It's much more challenging than I originally thought.
try to always push a share (perhaps N+1) to ourselves, so we'll have the
private key around. It would be sad to have a directory that had contents
that were unrecoverable but which we could no longer modify because we
couldn't get the privkey anymore.
choose one likely server (specifically ourselves) during publish to
use to fetch our encprivkey. This means doing an extra readv (or perhaps
just an extra-large readv) for that one server in _query_peers: the rest
can use pretty small reads, like 1000 bytes. This ought to save us a
round-trip.
error-handling. peers throwing random remote exceptions should not cause
our publish to fail unless it's for NotEnoughPeersError.
the notion of "container size" in the mutable-slot storage API is pretty
fuzzy. One idea was to allow read vectors to refer to the end of the
segment (like python string slices using negative index values), for which
we'd need a well-defined container size. I'm not sure this is actually
useful for anything, though. (maybe grabbing the encrypted privkey, since
it's always at the end?). Probably not useful until MDMF where you'd want
to grab the encprivkey without having to grab the whole share too.
tests, tests, tests. There are LOTS of corner cases that I want coverage
on. The easy ones are what download does in the face of out-of-date
servers. The hard ones are what upload does in the face of simultaneous
writers.
write-time collision recovery. We designed an algorithm (in
docs/mutable.txt) to handle this well. There is a place for it to be
implemented in allmydata.mutable.Publish._maybe_recover .

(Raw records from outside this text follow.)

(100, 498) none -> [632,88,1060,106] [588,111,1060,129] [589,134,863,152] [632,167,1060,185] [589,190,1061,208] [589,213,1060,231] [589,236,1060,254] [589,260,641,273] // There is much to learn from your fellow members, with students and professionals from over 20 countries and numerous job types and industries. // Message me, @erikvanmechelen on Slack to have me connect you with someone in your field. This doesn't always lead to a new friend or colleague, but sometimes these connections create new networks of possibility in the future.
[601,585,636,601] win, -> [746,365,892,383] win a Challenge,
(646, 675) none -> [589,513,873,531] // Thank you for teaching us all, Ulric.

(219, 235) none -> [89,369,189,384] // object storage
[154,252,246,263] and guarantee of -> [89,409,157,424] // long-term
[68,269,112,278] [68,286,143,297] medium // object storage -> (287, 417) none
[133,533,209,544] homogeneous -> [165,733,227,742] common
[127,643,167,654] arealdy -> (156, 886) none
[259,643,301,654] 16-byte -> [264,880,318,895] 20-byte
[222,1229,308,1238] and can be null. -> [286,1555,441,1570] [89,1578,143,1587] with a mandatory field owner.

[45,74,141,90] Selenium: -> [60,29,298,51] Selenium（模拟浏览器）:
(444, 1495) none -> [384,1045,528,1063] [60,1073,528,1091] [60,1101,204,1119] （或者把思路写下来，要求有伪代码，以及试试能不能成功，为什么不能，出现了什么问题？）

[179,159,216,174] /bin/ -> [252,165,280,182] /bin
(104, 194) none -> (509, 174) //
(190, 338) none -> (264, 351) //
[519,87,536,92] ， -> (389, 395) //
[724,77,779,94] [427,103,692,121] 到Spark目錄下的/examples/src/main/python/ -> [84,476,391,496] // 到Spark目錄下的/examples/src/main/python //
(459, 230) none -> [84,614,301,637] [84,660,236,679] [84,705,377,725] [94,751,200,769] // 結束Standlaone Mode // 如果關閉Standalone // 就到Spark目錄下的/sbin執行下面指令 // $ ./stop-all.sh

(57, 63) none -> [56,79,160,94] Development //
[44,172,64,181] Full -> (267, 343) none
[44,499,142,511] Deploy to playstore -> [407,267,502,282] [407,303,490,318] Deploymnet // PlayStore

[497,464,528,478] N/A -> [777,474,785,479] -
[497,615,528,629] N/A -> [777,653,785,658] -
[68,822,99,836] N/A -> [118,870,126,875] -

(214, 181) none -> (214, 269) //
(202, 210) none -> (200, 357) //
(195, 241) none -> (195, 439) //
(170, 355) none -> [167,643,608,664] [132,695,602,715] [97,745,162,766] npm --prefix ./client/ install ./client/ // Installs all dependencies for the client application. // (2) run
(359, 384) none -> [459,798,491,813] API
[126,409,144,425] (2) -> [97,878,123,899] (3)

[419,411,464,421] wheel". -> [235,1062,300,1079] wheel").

Publish peer selection: rebalance shares on each publish, by noticing when
there are multiple shares on a single peer and also unused peers in the
permuted list. The idea is that shares created on a small grid should
automatically spread out when updated after the grid has grown.
RSA key generation takes an unfortunately long time (between 0.8 and 3.2
seconds in my casual tests). This will make a RW deepcopy of a large
directory structure pretty slow. We should do some benchmarking of this
thing to determine key size / speed tradeoffs, and maybe at some point
consider ECC if it could be faster.
code terminology: share vs slot vs container, "SSK" vs mutable file vs
slot. We need to nail down the meanings of some of these and clean up
the code to match.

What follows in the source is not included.